To me it seems like we have this paradoxical situation where the media want to simultaneously present inclusivity and diversity, but don't dare present any of the real diversity for fear of stereotyping. The end result is some token LGBTQ+ characters who are heteronormative, which is disingenuous.
If it is a choice between no gay character and some gay character who is essentially 'straight acting', I'd choose the former every time.
I often see (edit: readers) mention that a story has gay/straight characters, even when (to me) there is no opening in the plot for characters to express their romantic inclinations. What exactly are you looking at when you perceive a character as $orientation?
Weird how people love to complain about non straight people existing in stories though.
I think because describing external characteristics is something that we all do as we experience the world. “That person has brown eyes. That person has red hair.” Are just part of moving through the world and I perceive this regardless of how consequential they are to the plot of life.

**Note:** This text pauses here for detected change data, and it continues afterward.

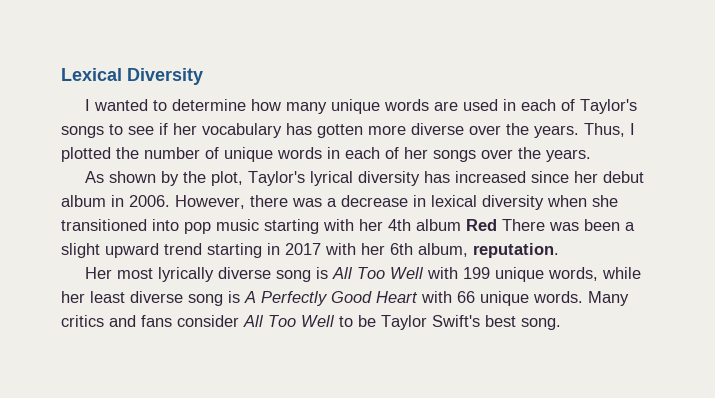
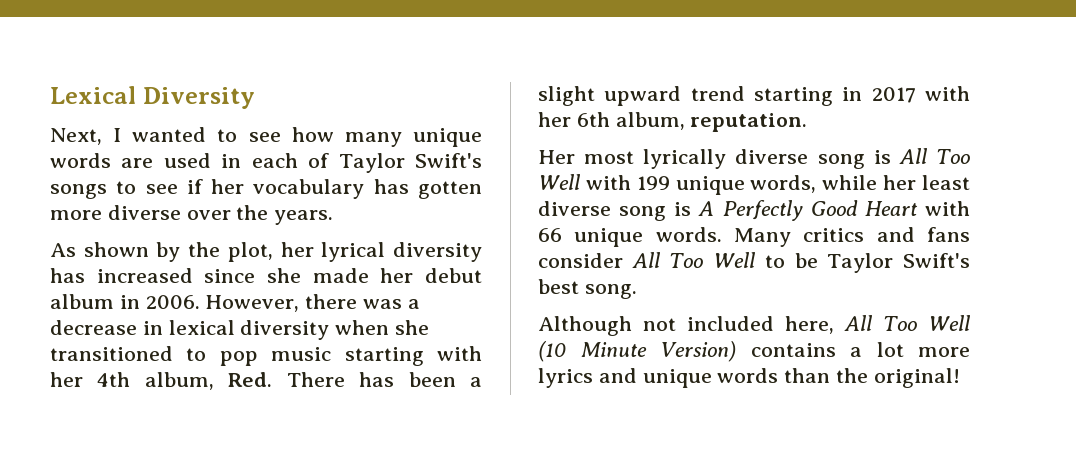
(203, 76) none -> [50,128,102,145] Next,
[172,99,247,111] determine -> [248,132,281,142] see
[580,99,638,114] Taylor's -> [338,153,482,173] Taylor Swift's
[584,123,635,137] [61,147,591,162] Thus, I plotted the number of unique words in each of her songs over the years. -> (334, 217) none
[248,171,306,186] Taylor's -> [280,242,314,257] her
(570, 177) none -> [267,268,369,283] she made
[152,219,179,231] into -> [186,348,207,361] to
[416,219,579,231] album Red There was -> [144,372,395,390] album, Red. There has
(561, 324) none -> [538,315,971,336] [538,341,970,362] [538,368,960,388] // Although not included here, All Too Well (10 Minute Version) contains a lot more lyrics and unique words than the original!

Sharing internal characteristics that aren’t easily knowable is unusual because I wouldn’t necessarily know this without some other information that reveals. If I’m seeing someone, I usually don’t know their sexual orientation so when the author describes them as gay, it can be offputting because that’s not something I would know as an observer. Of course there are many ways to do this properly, so it’s not always offputting, but it can be as it layers on information that’s more than we would normally know.
An example of this that I remember is in Lost, characters describe another character as “the Haitian” without any explanation in story that the person was from Haiti. Somehow, everyone recognized his accent and placed his heritage enough to know his country of origin. And sometimes they would still say “there was a Haitian there” when the Haitian didn’t even say anything so it stood out to me as odd that characters would know this non-observable info.